Clementino, il rapper napoletano noto per il suo stile unico e il suo carisma, ha lasciato il segno all’ultima edizione del Giffoni Film Festival. Con la sua energia travolgente, ha interagito con i giovani giurati, condividendo la sua esperienza artistica che abbraccia diversi ambiti: dalla musica alla televisione fino al teatro.
GREAT ANIMA: UN ALBUM INTENSO E PERSONALE
In occasione del festival, Clementino ha presentato il suo ultimo lavoro, l’album “Grande anima”, descritto come un progetto profondo e riflessivo che armonizza rap, melodie e le sue radici napoletane. “Quest’album è nato in viaggio: ho scritto in Costa Rica, in India, in Olanda e in Giappone. Volevo creare qualcosa di diverso rispetto ai miei precedenti dischi, che erano più celebrativi. Questo è un’analisi intima dell’anima. È un attraverso attraverso tanti temi, dall’amore alla speranza e alla spiritualità. Ho ricevuto molti complimenti e spero che ascoltandolo possiate condividerli”, ha raccontato.
UNA RIFLESSIONE SULLE DIPENDENZE
Uno dei brani salienti dell’album è “Sorridi e vuoi fumare”, dove Clementino affronta il delicato tema delle dipendenze. “Ho scritto questo pezzo in un momento di lucidità. Descrive la vita di un ragazzo schiavo delle sue dipendenze, ma non specifico quale perché ognuno può identificarsi nella sua lotta. È un messaggio di speranza: ora sto bene e voglio solo godermi un momento di tranquillità”, ha spiegato.
IL SOGNO DI SANREMO
Parlando di futuri progetti, il rapper ha espresso il desiderio di tornare al Festival di Sanremo, un palco che richiede tanto coraggio e autenticità. “Magari! Partecipare sarebbe fantastico, ma non dipende da me. Aspettiamo e vediamo cosa accade”, ha detto. Riguardo all’uso del dialetto napoletano nei suoi testi, Clementino non ha mai avvertito pregiudizi: “Forse perché parlo in modo chiaro e comprensibile. Il napoletano può essere anche un vantaggio, se dosato bene”.
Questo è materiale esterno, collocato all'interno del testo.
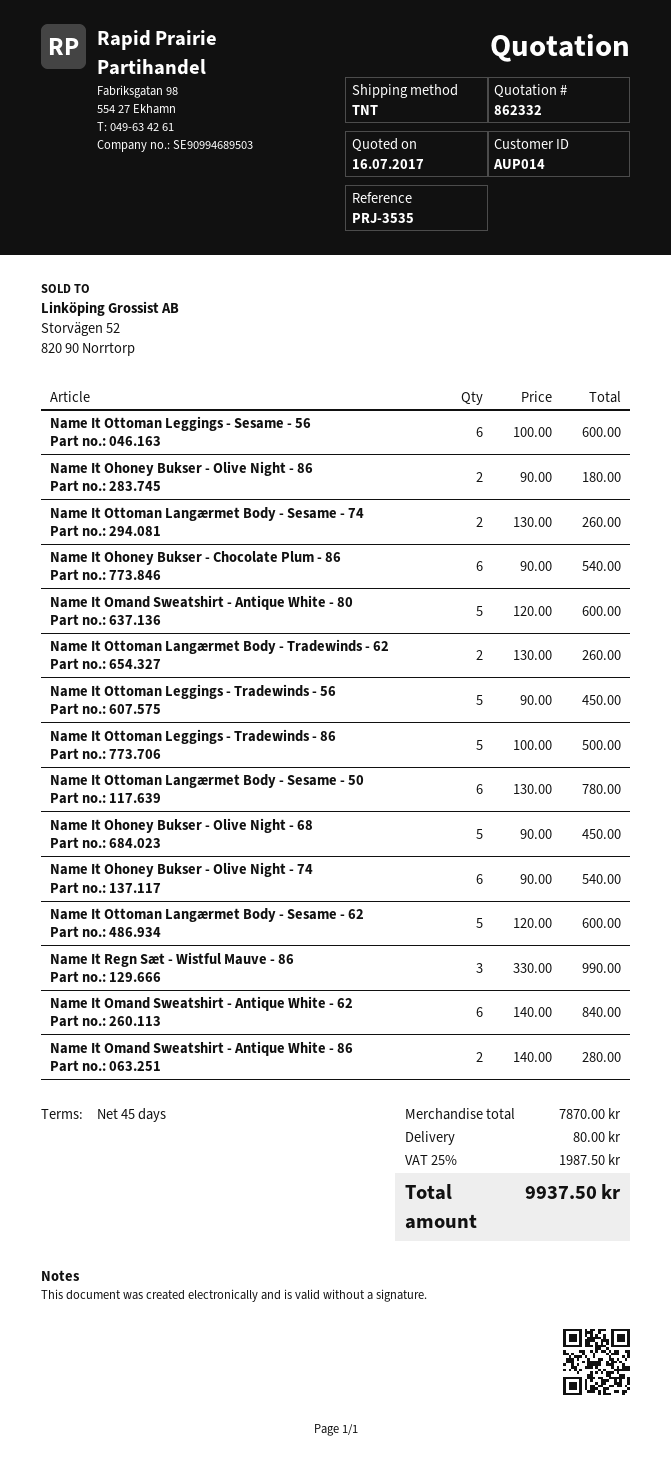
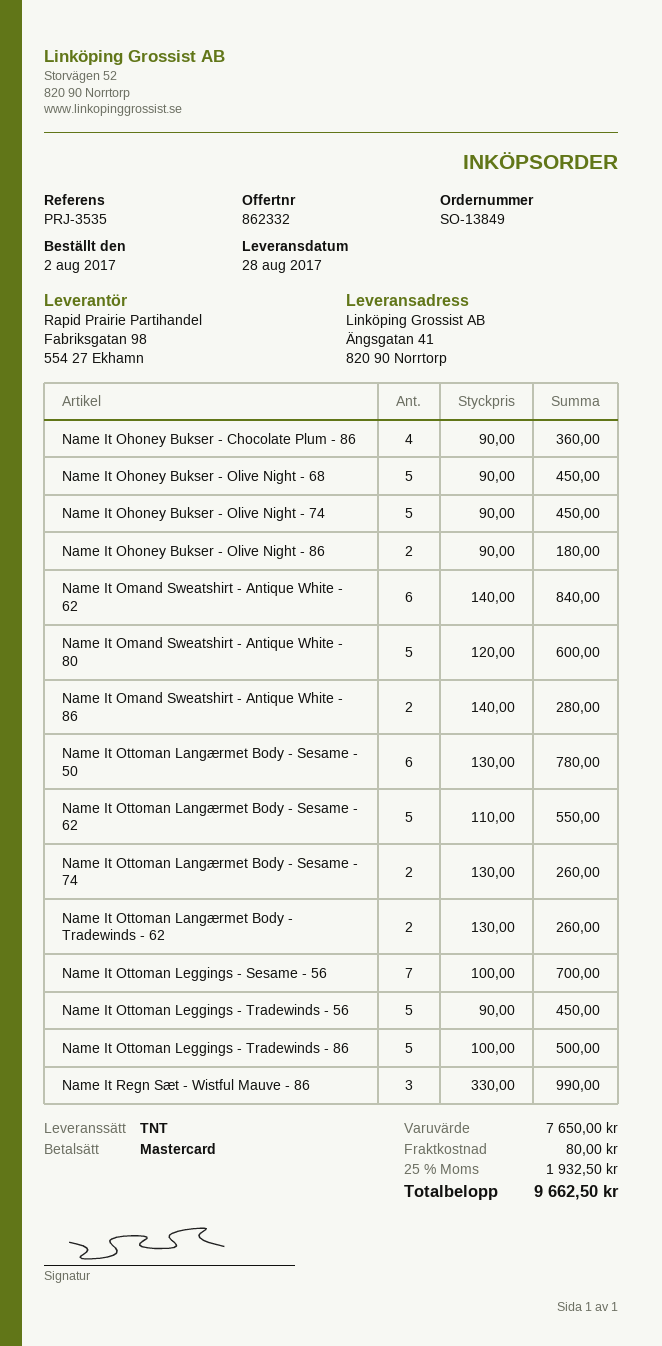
Name It Ottoman Leggings - Sesame - 56: 6 x 100.00 = 600.00 -> 7 x 100.00 = 700.00
Name It Ohoney Bukser - Chocolate Plum - 86: 6 x 90.00 = 540.00 -> 4 x 90.00 = 360.00
Name It Ohoney Bukser - Olive Night - 74: 6 x 90.00 = 540.00 -> 5 x 90.00 = 450.00
Name It Ottoman Langærmet Body - Sesame - 62: 5 x 120.00 = 600.00 -> 5 x 110.00 = 550.00
subtotal: 7870.00 -> 7650.00
tax: 25% = 1987.50 -> 25% = 1932.50
total: 9937.50 -> 9662.50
L’INDUSTRIA MUSICALE ITALIANA
Clementino ha anche condiviso le sue preoccupazioni riguardo all’attuale stato dell’industria musicale italiana, influenzata da un eccessivo culto dei numeri e del successo commerciale. “Questo fenomeno non fa male all’industria in sé, ma può danneggiare chi investe soldi. Penso che un album debba avere un valore che supera il semplice vendere, deve trasformarti come individuo. ‘Grande anima’ ha avuto un impatto su di me perché ciò che esprimo coincide con ciò che vivo”, ha affermato.
COLLABORAZIONI FUTURE
Tra i sogni di collaborazione, Clementino ha menzionato due artisti iconici: Snoop Dogg e Sting. “Snoop è il mio rapper preferito, e Sting ha una connessione speciale con me. Abbiamo già lavorato insieme per un progetto su Napoli e mi piacerebbe davvero comporre una canzone con lui”.
EMOZIONI E RICORDI
Recentemente, ha avuto l’opportunità di lavorare con Alex Britti per una reinterpretazione di “Solo una volta”. “Lavorare con Alex è incredibile. È un professionista instancabile e la nostra collaborazione è stata fantastica. Ricordo con emozione la prima volta che ho suonato alle Terme di Caracalla: è stato un sogno che si è avverato”, ha rivelato.
VERSO UNA CARRIERA NELL’ATTORE
Clementino ha anche manifestato l’intenzione di esplorare il mondo della recitazione. “Mi piacerebbe fare un film con Gennaro Nunziante, il regista di Checco Zalone. Immagino di interpretare me stesso, ma non solo come rapper. Vorrei mostrarmi in una veste più umana, come una sorta di ‘Clementino va al mare’. Un approccio simile a quello di Totò, sebbene forse sia ancora presto per lanciarmi”.
LA VOCE DEL RAPPER NAPOLETANO
L’esperienza di Clementino al Giffoni Film Festival è stata un’affermazione della sua autenticità e un segnale di rispetto nel panorama musicale contemporaneo. La sua capacità di connettersi con le nuove generazioni e di affrontare temi universali attraverso la musica lo rendono un artista altamente riconoscibile e amato.
L’arte di Clementino non si limita ai confini della musica, ma si estende verso riflessioni personali e culturali che risuonano con il pubblico. Con un futuro luminoso davanti e una crescente versatilità artistica, è chiaro che il rapper napoletano continuerà a sorprendere e a ispirare.